Na foto da AFP, os vidros do edifício aparecem quebrados, enquanto no vídeo do jornal egípcio são vistos intactos. Isso se deve ao fato de a sequência ter sido feita em 28 de outubro de 2013, enquanto a fotografia foi tirada em 30 de outubro, momento em que as tensões tinham se intensificado.

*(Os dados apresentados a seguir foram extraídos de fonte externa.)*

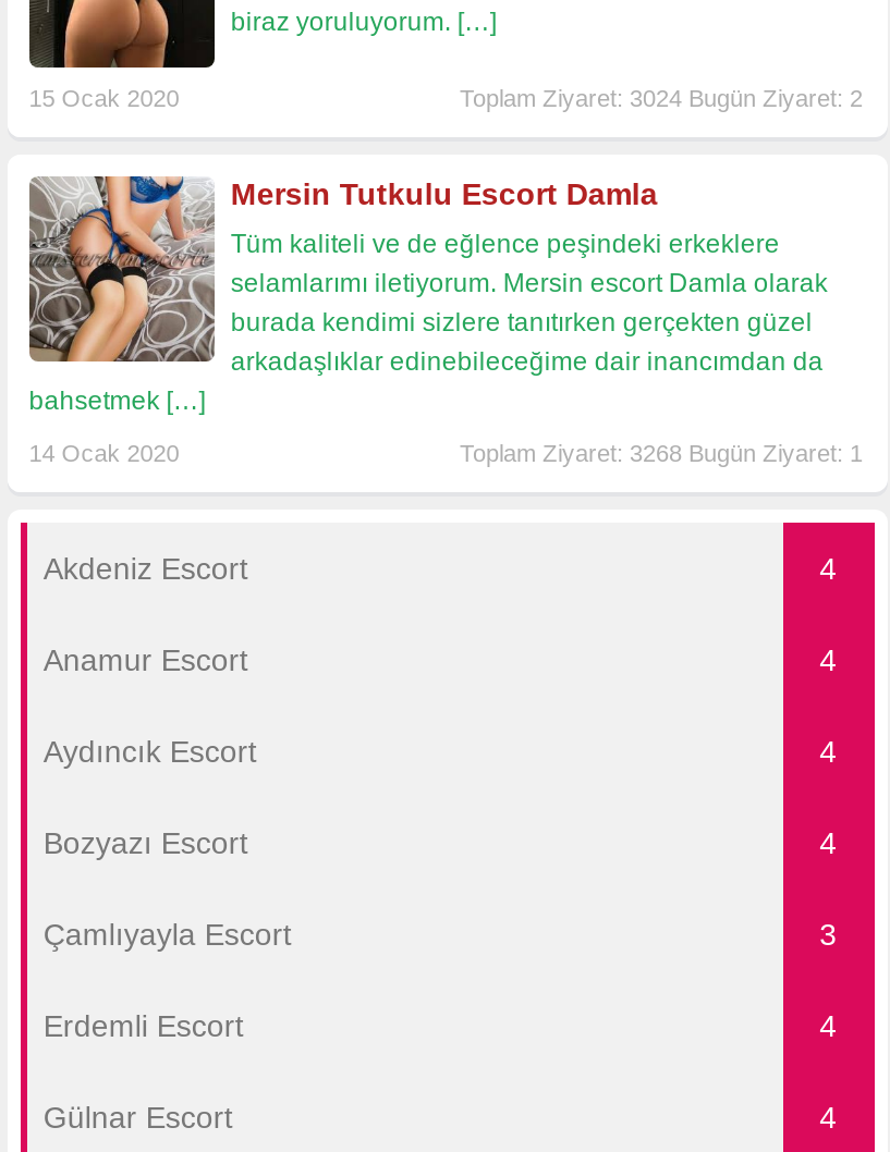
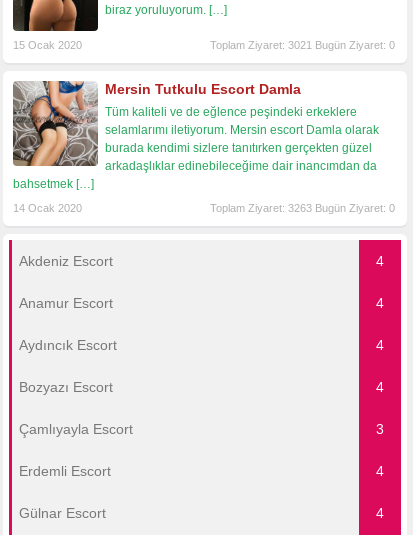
[459,85,863,111] Toplam Ziyaret: 3024 Bugün Ziyaret: 2 -> [210,39,395,51] Toplam Ziyaret: 3021 Bugün Ziyaret: 0
[459,439,863,465] Toplam Ziyaret: 3268 Bugün Ziyaret: 1 -> [210,202,395,214] Toplam Ziyaret: 3263 Bugün Ziyaret: 0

O vídeo viral circula em meio a questionamentos sobre os números de vítimas da atual guerra entre Hamas e Israel, que não podem ser verificados de forma independente. O presidente norte-americano, Joe Biden, por exemplo, expressou dúvidas no final de outubro sobre os dados do Hamas, embora os Estados Unidos reconheçam que as vítimas palestinas estão na casa “dos milhares”.

Em 26 de outubro, o Ministério de Saúde do Hamas decidiu publicar uma lista identificando o gênero, a idade e o número de identidade dos quase 7.000 palestinos mortos até aquele momento para “revelar os detalhes e os nomes ao mundo inteiro para que possam saber a verdade”.

Em 27 de outubro, o comissário-geral da Agência da ONU para os Refugiados Palestinos (UNRWA), Philippe Lazzarini, destacou que o número de mortos publicado pelo Ministério de Saúde do Hamas na Faixa de Gaza “nunca foi contestado” em conflitos anteriores.

Esses números são utilizados também pela Organização Mundial da Saúde (OMS) em seus relatórios sobre a situação nos Territórios palestinos.

O AFP Checamos já verificou outros conteúdos que circulam atrelados ao conflito entre o Hamas e Israel em 2023.

Essa alegação também foi verificada pelo Uol Confere.